Bind MaxCompute and Hologres computing resources in DataWorks

You can bind MaxCompute and Hologres computing resources to a DataWorks workspace and view the corresponding catalogs in Data Catalog.

  1. Create a new version of a DataWorks workspace. For more information, see Create a workspace. In this tutorial, the workspace name is set to DBS_DW_TEST.

  2. Add computing resources.

    Bind MaxCompute and Hologres computing resources. For more information, see Bind a computing engine. The computing resource names set in this tutorial are as follows:

    Computing resource type

    Computing resource name

    MaxCompute

    dbs_mc

    Hologres

    order_dw

  3. Log on to the DataWorks console and select a region in the top-left corner. In the navigation pane on the left, select Data Development And O&M > Data Development. On the page that appears, select a workspace and click Enter DataStudio. On the DataStudio page, click the image icon in the navigation pane on the left to go to Data Catalog, where you can view the attached MaxCompute projects and Hologres instances.

    When you add a Hologres catalog in Data Catalog, different methods result in different behaviors, as described in the following table:

    Method to add a Hologres catalog

    Applicable scenario

    Description

    Add using the DataWorks Data Source pattern

    Suitable for Data Integration scenarios.

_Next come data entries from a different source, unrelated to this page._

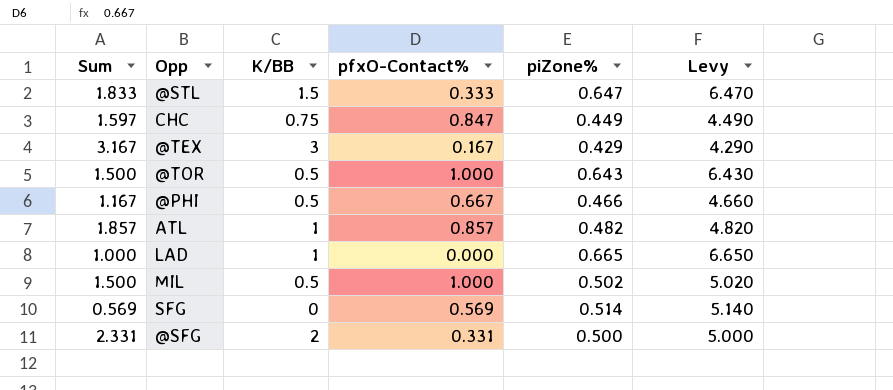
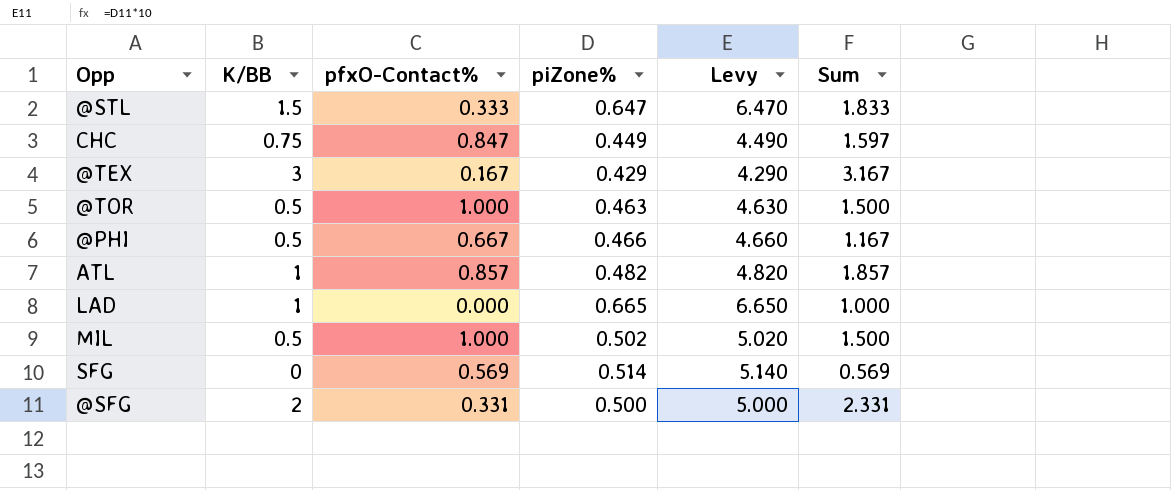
column Sum | position: 1 -> 6
@TOR | piZone%: 0.643 -> 0.463
@TOR | Levy: 6.430 -> 4.630

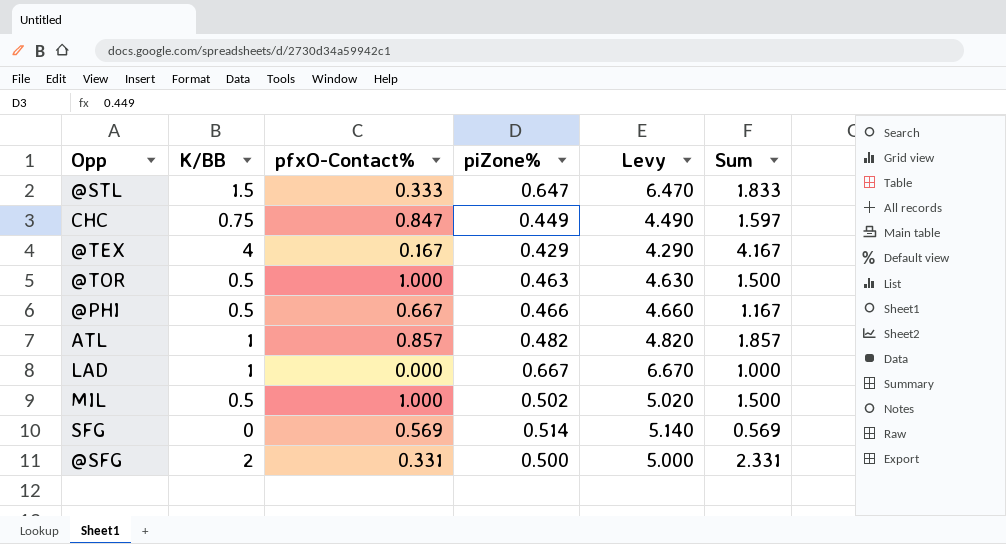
@TEX | K/BB: 3 -> 4
@TEX | Sum: 3.167 -> 4.167
LAD | piZone%: 0.665 -> 0.667
LAD | Levy: 6.650 -> 6.670

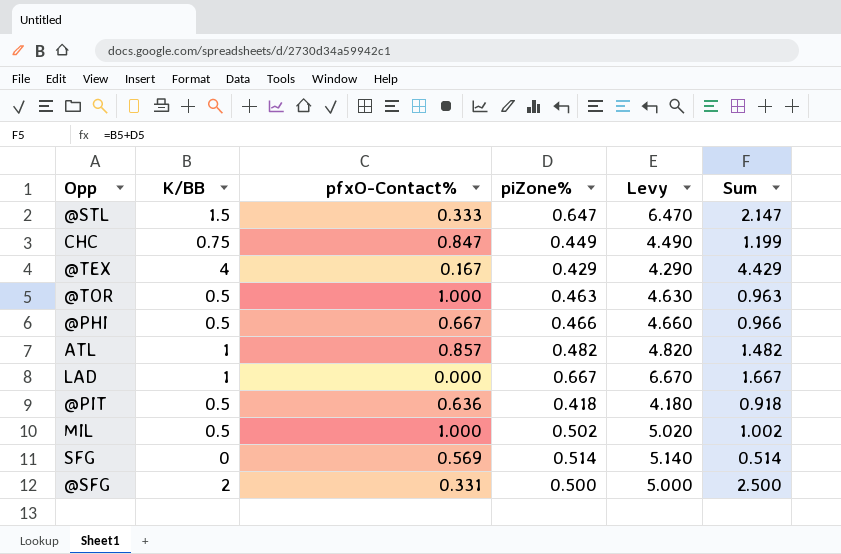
column Sum | formula: [K/BB] + [pfxO-Contact%] -> [K/BB] + [piZone%]
row @PIT: none -> 0.5 | 0.636 | 0.418 | 4.180 | 0.918

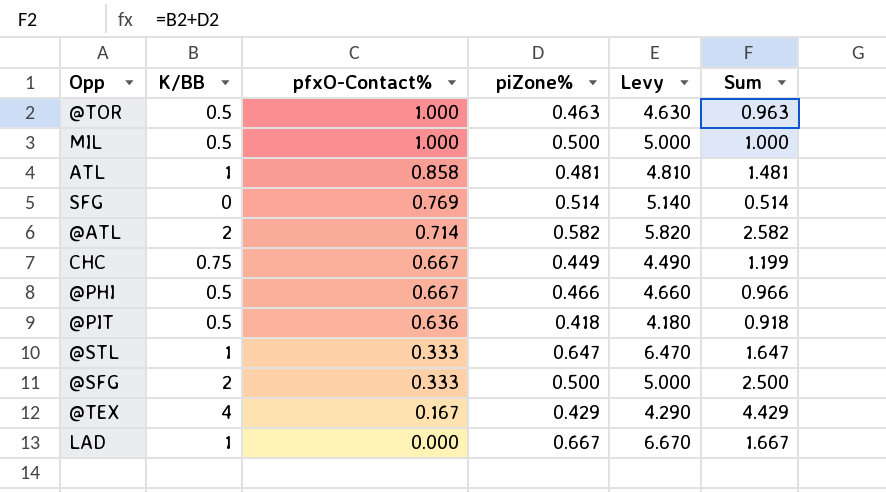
row order: none -> pfxO-Contact% descending
MIL | piZone%: 0.502 -> 0.500
MIL | Levy: 5.020 -> 5.000
MIL | Sum: 1.002 -> 1.000
ATL | pfxO-Contact%: 0.857 -> 0.858
ATL | piZone%: 0.482 -> 0.481
ATL | Levy: 4.820 -> 4.810
ATL | Sum: 1.482 -> 1.481
SFG | pfxO-Contact%: 0.569 -> 0.769
row @ATL: none -> 2 | 0.714 | 0.582 | 5.820 | 2.582
CHC | pfxO-Contact%: 0.847 -> 0.667
@STL | K/BB: 1.5 -> 1
@STL | Sum: 2.147 -> 1.647
@SFG | pfxO-Contact%: 0.331 -> 0.333

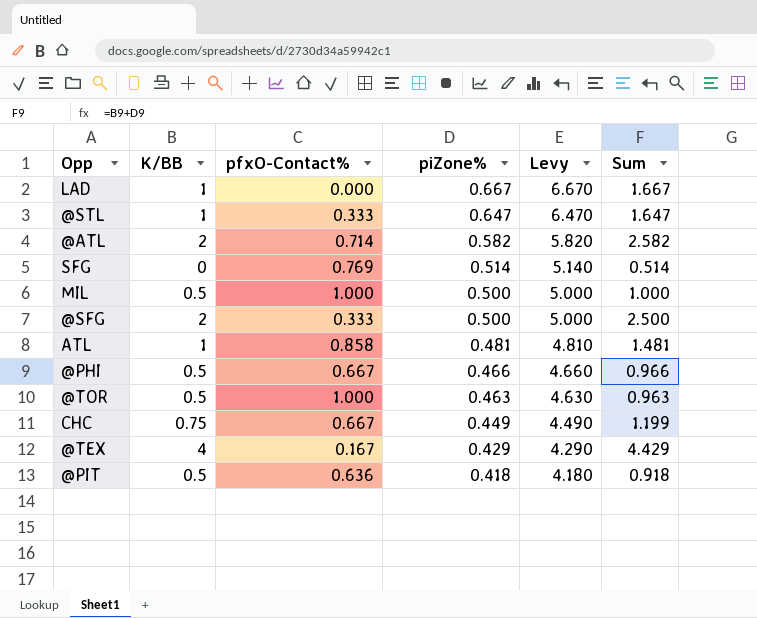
row order: pfxO-Contact% descending -> piZone% descending

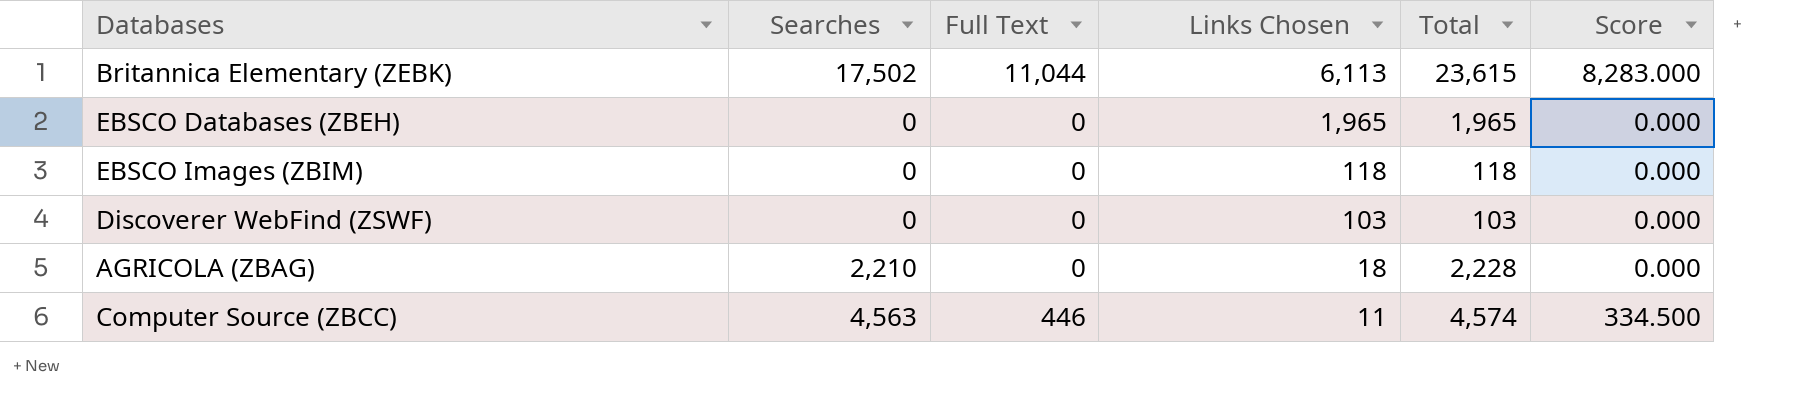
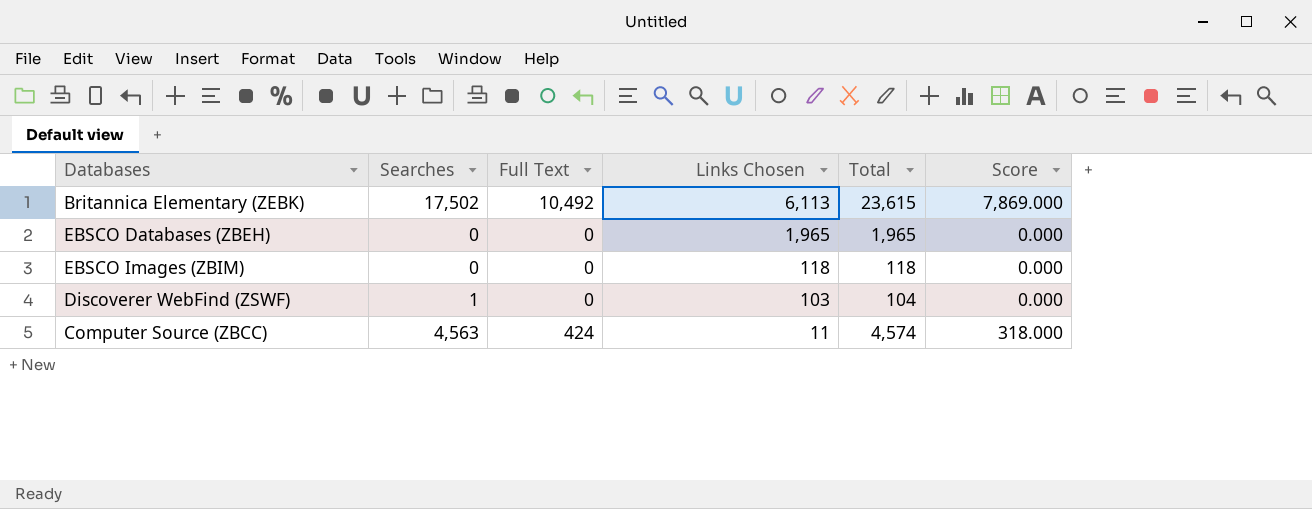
row AGRICOLA (ZBAG): 2,210 | 0 | 18 | 2,228 | 0.000 -> none
Britannica Elementary (ZEBK) | Full Text: 11,044 -> 10,492
Britannica Elementary (ZEBK) | Score: 8,283.000 -> 7,869.000
Discoverer WebFind (ZSWF) | Searches: 0 -> 1
Discoverer WebFind (ZSWF) | Total: 103 -> 104
Computer Source (ZBCC) | Full Text: 446 -> 424
Computer Source (ZBCC) | Score: 334.500 -> 318.000

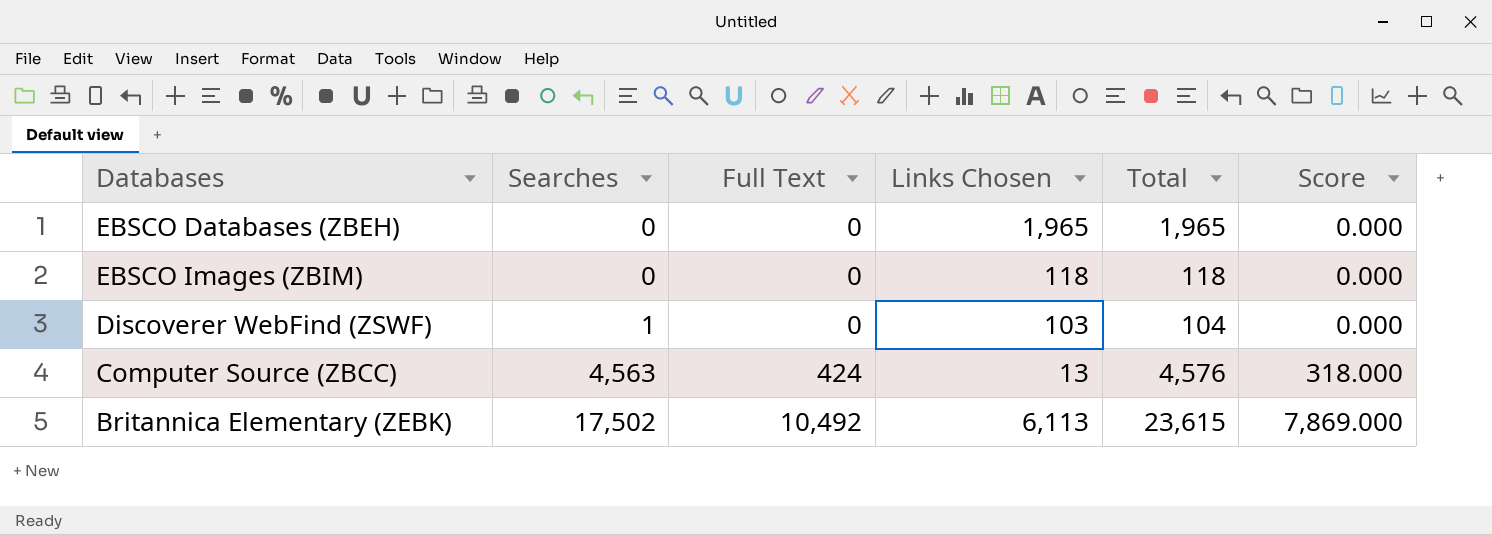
row order: Links Chosen descending -> Searches ascending
Computer Source (ZBCC) | Links Chosen: 11 -> 13
Computer Source (ZBCC) | Total: 4,574 -> 4,576

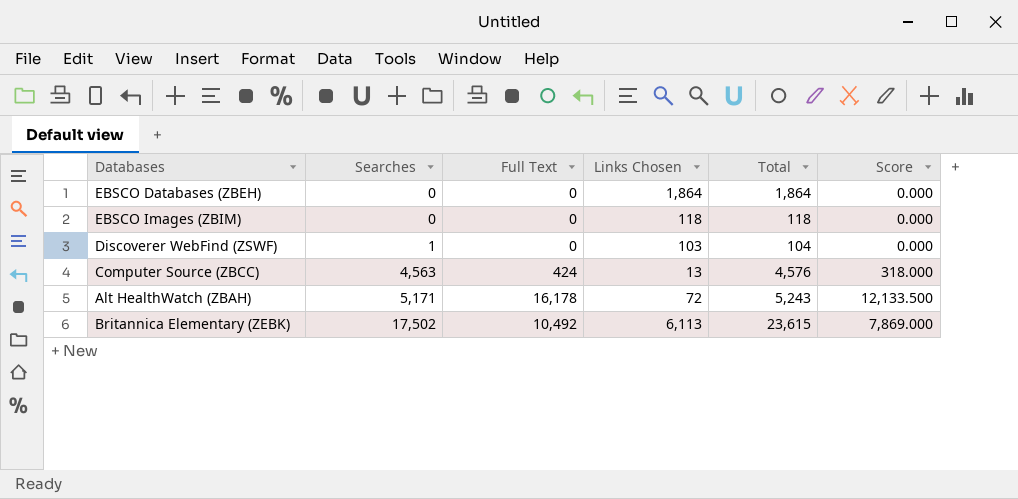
EBSCO Databases (ZBEH) | Links Chosen: 1,965 -> 1,864
EBSCO Databases (ZBEH) | Total: 1,965 -> 1,864
row Alt HealthWatch (ZBAH): none -> 5,171 | 16,178 | 72 | 5,243 | 12,133.500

    For example, you can periodically synchronize data from a specific table in Hologres to MaxCompute.

    A specific database is specified as a DataWorks data source, which carries the identity of the executor. You cannot query other databases without permission.

    Note

    If you bind a Hologres computing resource after you create a new version of a DataWorks workspace, a Hologres catalog is added in DataWorks Data Source mode to Data Catalog by default.

    Add using the Hologres - instance pattern

    Suitable for scenarios that require browsing data across databases.

    • You can use the identity carried by the computing resource to view databases for which you have permissions. This method facilitates browsing data across databases.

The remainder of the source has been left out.